Couples and families are taking the plunge to move in together, through thick and thin. I recently spoke with Stephanie Doyle, a young mother from Corvallis. She and her partner have one child and between the high cost of rent, childcare, and student loans they were struggling to pay the bills. Eight months ago the Doyle family made the decision to move in with Stephanie’s sister and family. The joined household consists of two sets of parents, and three children between the ages of four and seven.


Stephanie explains that with diverse working schedules neither family has to carry the burden of child care. Each family cooks meals two nights a week; the other nights are leftovers, or nights to eat out. This drastically cuts down on food costs when buying and cooking in bulk.

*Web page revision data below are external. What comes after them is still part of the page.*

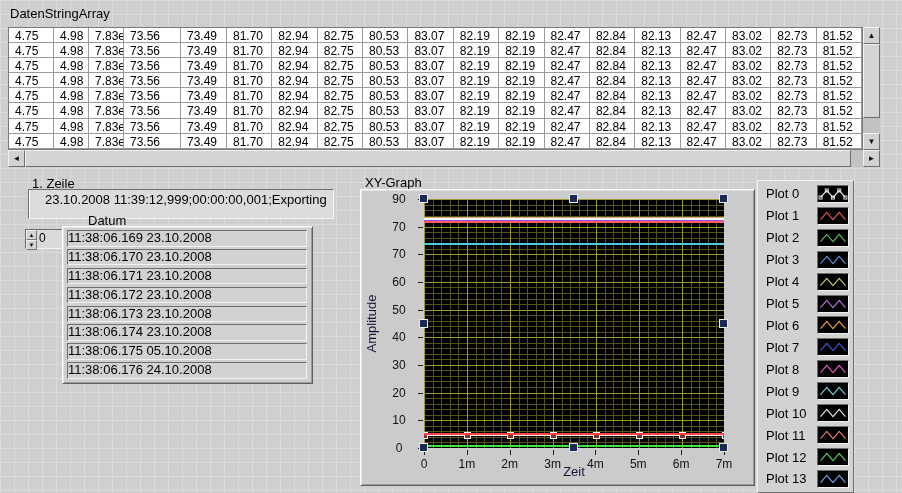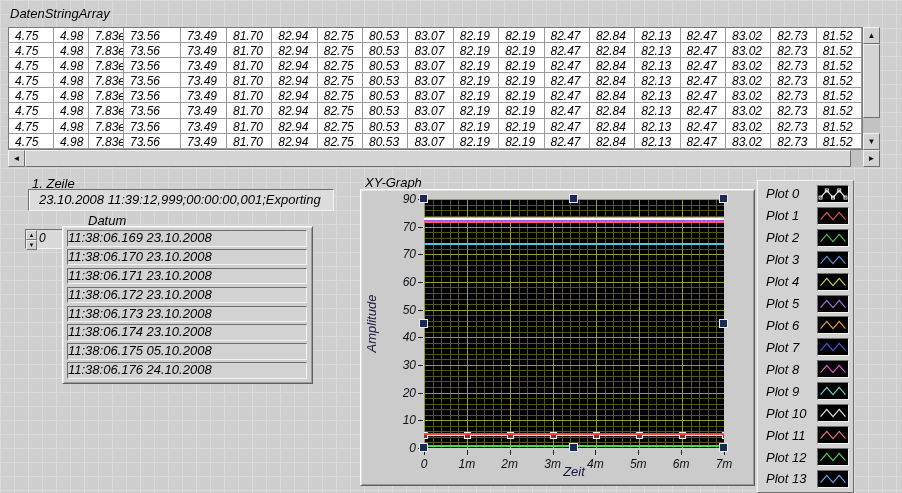"DatenStringArray" #screen { font-style: italic -> none }
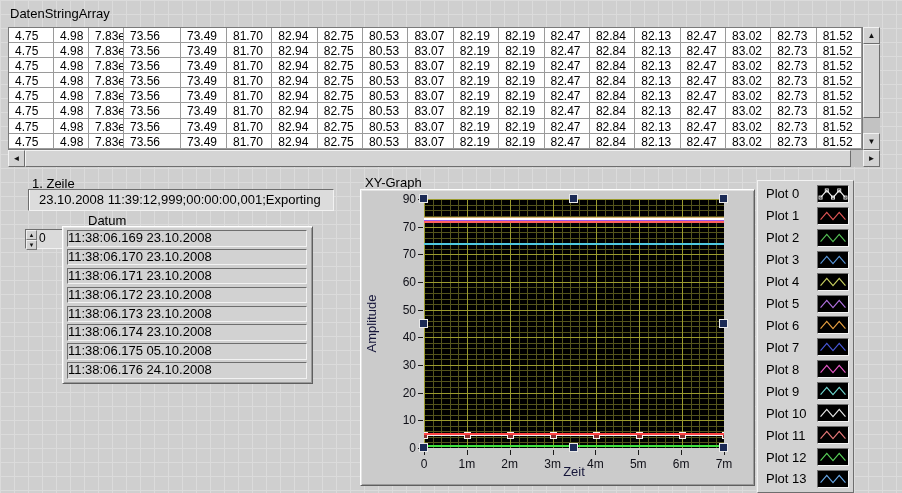"23.10.2008" #zeile-field { height: 22px -> 30px; padding-left: 10px -> 16px }
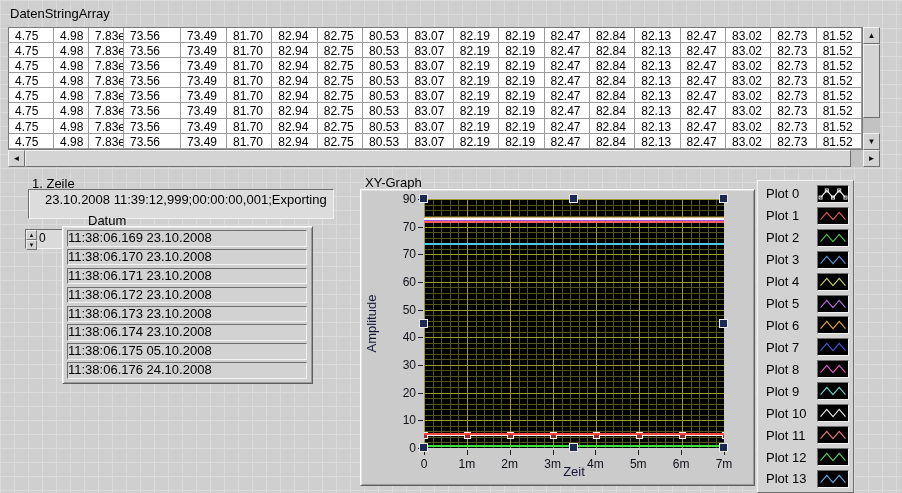"90" .ytick-lbl { text-align: right -> center }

The families did move into a slightly larger home, but overall are still paying less than half of what they were in rent before the move.
Aside from the monetary gain, Stephanie says she is happy that her daughter is not being raised as an only child and is learning valuable life lessons about sharing her toys and space. Though only eight months into the experience, Stephanie says there is little she would change about her current living situation.

Multigenerational Living
Much like the Doyle family, many families are making the move to combine households. Multigenerational living is becoming very popular not only in Corvallis but across the United States. According to the U.S. Census Bureau, in 2007 3.6 million adults moved in with their children, which was a 67% increase from 2000. With these numbers on the rise, it’s not uncommon to see three generations under one roof.

Multigenerational living offers many of the same advantages as cohousing: shared living costs, child care, food costs, etc. Many websites such as Bankrate and Turbotax give step-by-step instructions on how to claim your live-in parents as dependents for an extra tax break.



Not only are many families taking care of elderly parents, but many kids are staying home longer or returning home after financial hardship. Oregon State University professor Richard Settersten has studied the trend of young adults staying at home longer. Settersten commented that in many cultures the youth of the household stay at home until they are married; however, our culture has created a stereotype that independence is linked to being grown up. He pointed out that the median age of marriage in our culture is currently 27, and that the current economy has slowed the move of 20-years-olds into adulthood. Settersten outlined all of this research in his book Not Quite Adults: Why 20-Somethings Are Choosing a Slower Path to Adulthood and Why It Is Good for Everyone.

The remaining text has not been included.